Write out every record below exactly as given. Leave the pictures out.
################
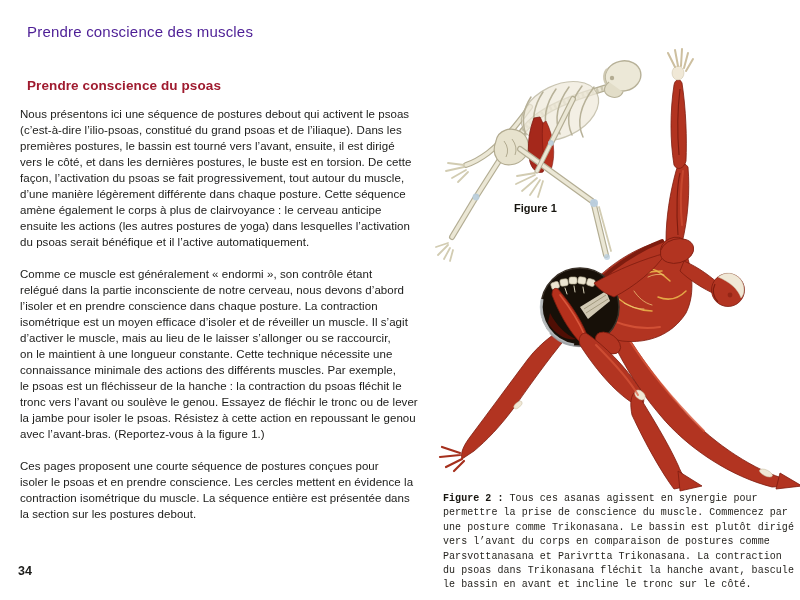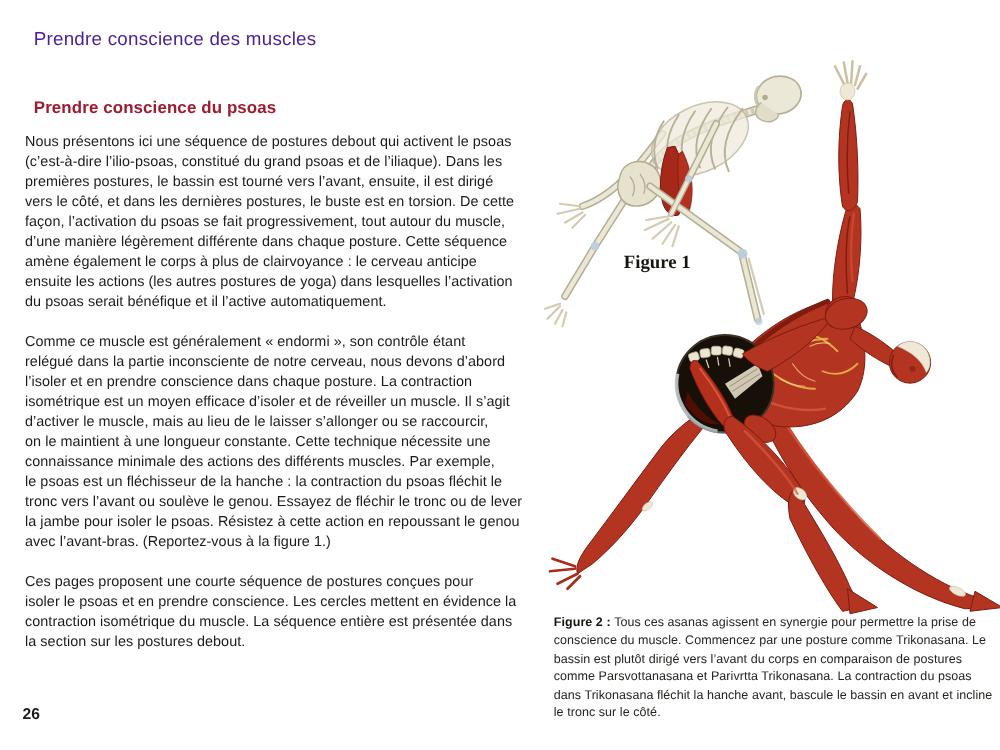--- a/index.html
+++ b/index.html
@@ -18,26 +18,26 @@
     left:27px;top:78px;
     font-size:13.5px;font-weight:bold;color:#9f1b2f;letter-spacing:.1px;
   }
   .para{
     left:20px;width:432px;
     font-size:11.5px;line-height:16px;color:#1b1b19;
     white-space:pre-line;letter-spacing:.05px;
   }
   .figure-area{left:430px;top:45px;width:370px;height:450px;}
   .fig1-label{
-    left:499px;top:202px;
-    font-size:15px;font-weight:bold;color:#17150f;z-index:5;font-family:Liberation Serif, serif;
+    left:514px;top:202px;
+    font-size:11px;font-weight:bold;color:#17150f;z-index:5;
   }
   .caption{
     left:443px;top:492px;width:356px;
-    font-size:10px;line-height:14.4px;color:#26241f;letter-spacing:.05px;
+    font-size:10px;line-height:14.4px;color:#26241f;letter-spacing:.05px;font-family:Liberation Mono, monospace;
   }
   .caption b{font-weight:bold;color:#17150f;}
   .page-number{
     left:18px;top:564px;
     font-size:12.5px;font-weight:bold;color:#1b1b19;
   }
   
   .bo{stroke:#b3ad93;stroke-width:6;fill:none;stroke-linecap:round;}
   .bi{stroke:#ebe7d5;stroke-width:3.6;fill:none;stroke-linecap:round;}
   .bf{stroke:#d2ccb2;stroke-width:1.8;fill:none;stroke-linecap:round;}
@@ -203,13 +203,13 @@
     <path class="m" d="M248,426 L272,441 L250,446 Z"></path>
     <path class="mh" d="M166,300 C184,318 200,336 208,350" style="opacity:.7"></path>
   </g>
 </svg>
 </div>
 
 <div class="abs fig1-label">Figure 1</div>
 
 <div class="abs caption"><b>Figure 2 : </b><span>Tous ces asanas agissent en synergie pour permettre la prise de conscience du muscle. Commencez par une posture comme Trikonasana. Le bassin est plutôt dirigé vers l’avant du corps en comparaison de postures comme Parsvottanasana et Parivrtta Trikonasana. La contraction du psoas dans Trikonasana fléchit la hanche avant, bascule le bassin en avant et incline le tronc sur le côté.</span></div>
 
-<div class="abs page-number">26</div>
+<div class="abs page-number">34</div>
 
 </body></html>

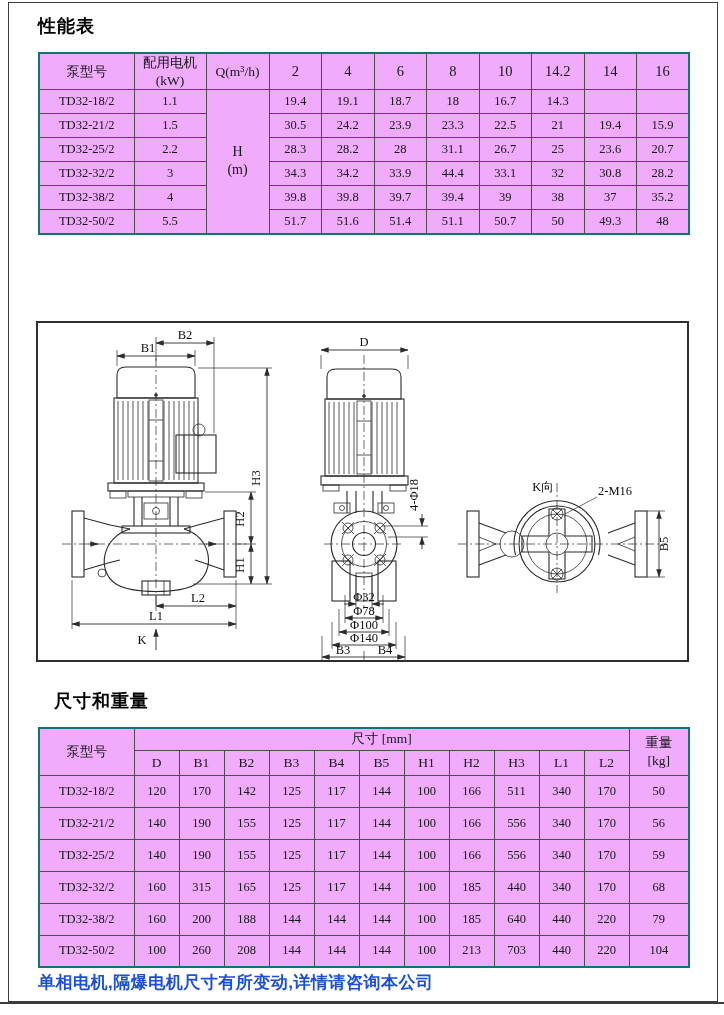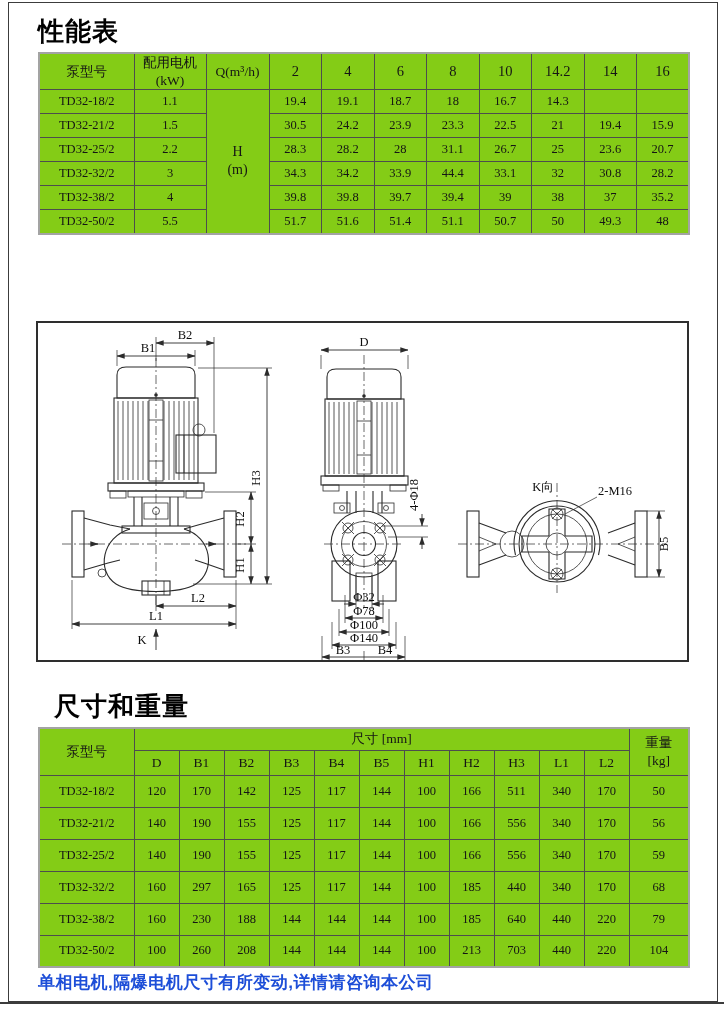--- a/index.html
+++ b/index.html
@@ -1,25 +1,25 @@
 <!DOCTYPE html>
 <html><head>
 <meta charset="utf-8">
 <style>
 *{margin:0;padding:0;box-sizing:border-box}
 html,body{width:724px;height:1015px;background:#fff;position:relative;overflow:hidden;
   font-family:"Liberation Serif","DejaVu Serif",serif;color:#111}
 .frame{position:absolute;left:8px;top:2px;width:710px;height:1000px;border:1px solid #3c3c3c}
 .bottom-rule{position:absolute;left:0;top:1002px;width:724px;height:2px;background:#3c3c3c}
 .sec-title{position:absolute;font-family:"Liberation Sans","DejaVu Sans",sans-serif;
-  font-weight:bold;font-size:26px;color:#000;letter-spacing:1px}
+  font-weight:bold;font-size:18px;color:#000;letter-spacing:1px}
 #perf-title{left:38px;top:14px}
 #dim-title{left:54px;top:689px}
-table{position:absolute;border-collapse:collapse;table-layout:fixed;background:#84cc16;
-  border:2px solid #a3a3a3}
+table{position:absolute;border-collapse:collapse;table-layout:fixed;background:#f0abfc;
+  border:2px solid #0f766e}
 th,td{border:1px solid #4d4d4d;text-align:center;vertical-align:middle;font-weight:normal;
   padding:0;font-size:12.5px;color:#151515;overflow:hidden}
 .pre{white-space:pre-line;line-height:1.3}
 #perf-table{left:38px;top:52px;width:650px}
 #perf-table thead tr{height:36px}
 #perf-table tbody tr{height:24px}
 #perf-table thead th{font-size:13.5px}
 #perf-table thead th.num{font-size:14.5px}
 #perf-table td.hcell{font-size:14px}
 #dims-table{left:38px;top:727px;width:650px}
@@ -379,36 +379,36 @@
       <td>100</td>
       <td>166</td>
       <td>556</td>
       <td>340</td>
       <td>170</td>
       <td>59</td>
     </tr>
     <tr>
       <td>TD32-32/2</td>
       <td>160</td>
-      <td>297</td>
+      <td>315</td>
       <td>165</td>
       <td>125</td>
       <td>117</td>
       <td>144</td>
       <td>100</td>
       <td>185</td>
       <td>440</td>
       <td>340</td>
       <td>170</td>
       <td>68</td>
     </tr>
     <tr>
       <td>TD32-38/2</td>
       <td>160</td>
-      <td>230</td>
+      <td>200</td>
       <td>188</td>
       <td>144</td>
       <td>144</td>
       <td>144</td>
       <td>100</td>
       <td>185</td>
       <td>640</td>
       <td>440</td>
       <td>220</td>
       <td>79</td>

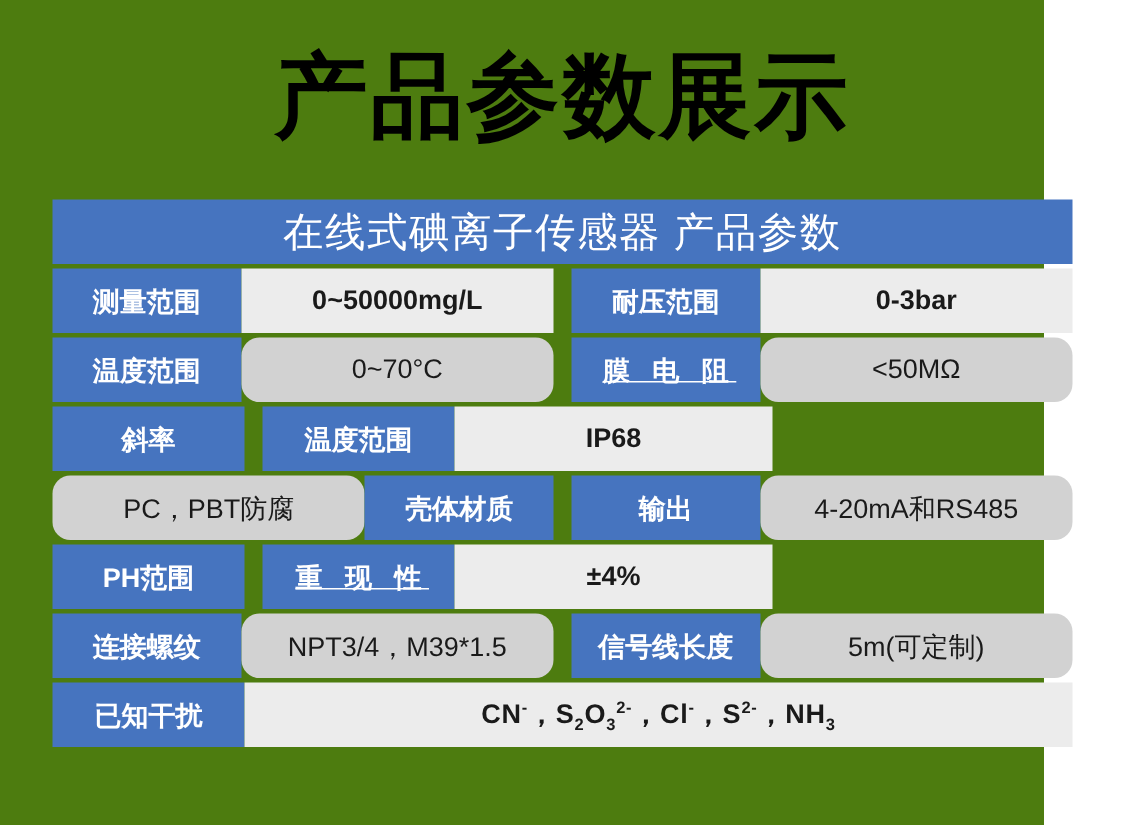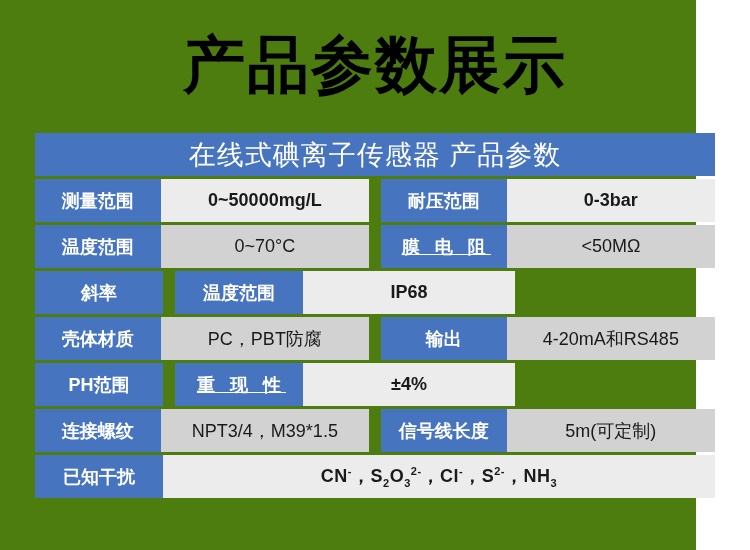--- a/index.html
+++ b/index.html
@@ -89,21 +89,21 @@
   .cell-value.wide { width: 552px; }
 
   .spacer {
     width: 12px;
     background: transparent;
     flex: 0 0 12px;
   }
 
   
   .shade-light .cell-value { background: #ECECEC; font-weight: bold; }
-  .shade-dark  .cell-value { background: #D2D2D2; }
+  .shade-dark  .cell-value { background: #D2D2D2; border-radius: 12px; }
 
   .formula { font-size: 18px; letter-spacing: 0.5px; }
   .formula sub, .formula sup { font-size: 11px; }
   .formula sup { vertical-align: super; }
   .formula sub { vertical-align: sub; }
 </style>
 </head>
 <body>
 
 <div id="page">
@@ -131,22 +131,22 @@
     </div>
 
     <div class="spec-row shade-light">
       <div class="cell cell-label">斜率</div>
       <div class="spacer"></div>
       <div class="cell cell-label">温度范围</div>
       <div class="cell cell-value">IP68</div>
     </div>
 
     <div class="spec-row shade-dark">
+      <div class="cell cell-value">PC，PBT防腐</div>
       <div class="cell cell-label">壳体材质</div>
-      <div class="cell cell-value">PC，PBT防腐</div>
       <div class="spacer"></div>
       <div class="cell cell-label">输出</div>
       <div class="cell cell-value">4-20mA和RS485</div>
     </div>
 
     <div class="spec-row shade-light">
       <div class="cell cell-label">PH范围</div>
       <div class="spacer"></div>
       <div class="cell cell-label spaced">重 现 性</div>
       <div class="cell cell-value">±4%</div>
################
Task output ->
--- a/index.html
+++ b/index.html
@@ -18,26 +18,26 @@
     left:27px;top:78px;
     font-size:13.5px;font-weight:bold;color:#9f1b2f;letter-spacing:.1px;
   }
   .para{
     left:20px;width:432px;
     font-size:11.5px;line-height:16px;color:#1b1b19;
     white-space:pre-line;letter-spacing:.05px;
   }
   .figure-area{left:430px;top:45px;width:370px;height:450px;}
   .fig1-label{
-    left:499px;top:202px;
-    font-size:15px;font-weight:bold;color:#17150f;z-index:5;font-family:Liberation Serif, serif;
+    left:514px;top:202px;
+    font-size:11px;font-weight:bold;color:#17150f;z-index:5;
   }
   .caption{
     left:443px;top:492px;width:356px;
-    font-size:10px;line-height:14.4px;color:#26241f;letter-spacing:.05px;
+    font-size:10px;line-height:14.4px;color:#26241f;letter-spacing:.05px;font-family:Liberation Mono, monospace;
   }
   .caption b{font-weight:bold;color:#17150f;}
   .page-number{
     left:18px;top:564px;
     font-size:12.5px;font-weight:bold;color:#1b1b19;
   }
   
   .bo{stroke:#b3ad93;stroke-width:6;fill:none;stroke-linecap:round;}
   .bi{stroke:#ebe7d5;stroke-width:3.6;fill:none;stroke-linecap:round;}
   .bf{stroke:#d2ccb2;stroke-width:1.8;fill:none;stroke-linecap:round;}
@@ -203,13 +203,13 @@
     <path class="m" d="M248,426 L272,441 L250,446 Z"></path>
     <path class="mh" d="M166,300 C184,318 200,336 208,350" style="opacity:.7"></path>
   </g>
 </svg>
 </div>
 
 <div class="abs fig1-label">Figure 1</div>
 
 <div class="abs caption"><b>Figure 2 : </b><span>Tous ces asanas agissent en synergie pour permettre la prise de conscience du muscle. Commencez par une posture comme Trikonasana. Le bassin est plutôt dirigé vers l’avant du corps en comparaison de postures comme Parsvottanasana et Parivrtta Trikonasana. La contraction du psoas dans Trikonasana fléchit la hanche avant, bascule le bassin en avant et incline le tronc sur le côté.</span></div>
 
-<div class="abs page-number">26</div>
+<div class="abs page-number">34</div>
 
 </body></html>

--- a/index.html
+++ b/index.html
@@ -1,25 +1,25 @@
 <!DOCTYPE html>
 <html><head>
 <meta charset="utf-8">
 <style>
 *{margin:0;padding:0;box-sizing:border-box}
 html,body{width:724px;height:1015px;background:#fff;position:relative;overflow:hidden;
   font-family:"Liberation Serif","DejaVu Serif",serif;color:#111}
 .frame{position:absolute;left:8px;top:2px;width:710px;height:1000px;border:1px solid #3c3c3c}
 .bottom-rule{position:absolute;left:0;top:1002px;width:724px;height:2px;background:#3c3c3c}
 .sec-title{position:absolute;font-family:"Liberation Sans","DejaVu Sans",sans-serif;
-  font-weight:bold;font-size:26px;color:#000;letter-spacing:1px}
+  font-weight:bold;font-size:18px;color:#000;letter-spacing:1px}
 #perf-title{left:38px;top:14px}
 #dim-title{left:54px;top:689px}
-table{position:absolute;border-collapse:collapse;table-layout:fixed;background:#84cc16;
-  border:2px solid #a3a3a3}
+table{position:absolute;border-collapse:collapse;table-layout:fixed;background:#f0abfc;
+  border:2px solid #0f766e}
 th,td{border:1px solid #4d4d4d;text-align:center;vertical-align:middle;font-weight:normal;
   padding:0;font-size:12.5px;color:#151515;overflow:hidden}
 .pre{white-space:pre-line;line-height:1.3}
 #perf-table{left:38px;top:52px;width:650px}
 #perf-table thead tr{height:36px}
 #perf-table tbody tr{height:24px}
 #perf-table thead th{font-size:13.5px}
 #perf-table thead th.num{font-size:14.5px}
 #perf-table td.hcell{font-size:14px}
 #dims-table{left:38px;top:727px;width:650px}
@@ -379,36 +379,36 @@
       <td>100</td>
       <td>166</td>
       <td>556</td>
       <td>340</td>
       <td>170</td>
       <td>59</td>
     </tr>
     <tr>
       <td>TD32-32/2</td>
       <td>160</td>
-      <td>297</td>
+      <td>315</td>
       <td>165</td>
       <td>125</td>
       <td>117</td>
       <td>144</td>
       <td>100</td>
       <td>185</td>
       <td>440</td>
       <td>340</td>
       <td>170</td>
       <td>68</td>
     </tr>
     <tr>
       <td>TD32-38/2</td>
       <td>160</td>
-      <td>230</td>
+      <td>200</td>
       <td>188</td>
       <td>144</td>
       <td>144</td>
       <td>144</td>
       <td>100</td>
       <td>185</td>
       <td>640</td>
       <td>440</td>
       <td>220</td>
       <td>79</td>

--- a/index.html
+++ b/index.html
@@ -89,21 +89,21 @@
   .cell-value.wide { width: 552px; }
 
   .spacer {
     width: 12px;
     background: transparent;
     flex: 0 0 12px;
   }
 
   
   .shade-light .cell-value { background: #ECECEC; font-weight: bold; }
-  .shade-dark  .cell-value { background: #D2D2D2; }
+  .shade-dark  .cell-value { background: #D2D2D2; border-radius: 12px; }
 
   .formula { font-size: 18px; letter-spacing: 0.5px; }
   .formula sub, .formula sup { font-size: 11px; }
   .formula sup { vertical-align: super; }
   .formula sub { vertical-align: sub; }
 </style>
 </head>
 <body>
 
 <div id="page">
@@ -131,22 +131,22 @@
     </div>
 
     <div class="spec-row shade-light">
       <div class="cell cell-label">斜率</div>
       <div class="spacer"></div>
       <div class="cell cell-label">温度范围</div>
       <div class="cell cell-value">IP68</div>
     </div>
 
     <div class="spec-row shade-dark">
+      <div class="cell cell-value">PC，PBT防腐</div>
       <div class="cell cell-label">壳体材质</div>
-      <div class="cell cell-value">PC，PBT防腐</div>
       <div class="spacer"></div>
       <div class="cell cell-label">输出</div>
       <div class="cell cell-value">4-20mA和RS485</div>
     </div>
 
     <div class="spec-row shade-light">
       <div class="cell cell-label">PH范围</div>
       <div class="spacer"></div>
       <div class="cell cell-label spaced">重 现 性</div>
       <div class="cell cell-value">±4%</div>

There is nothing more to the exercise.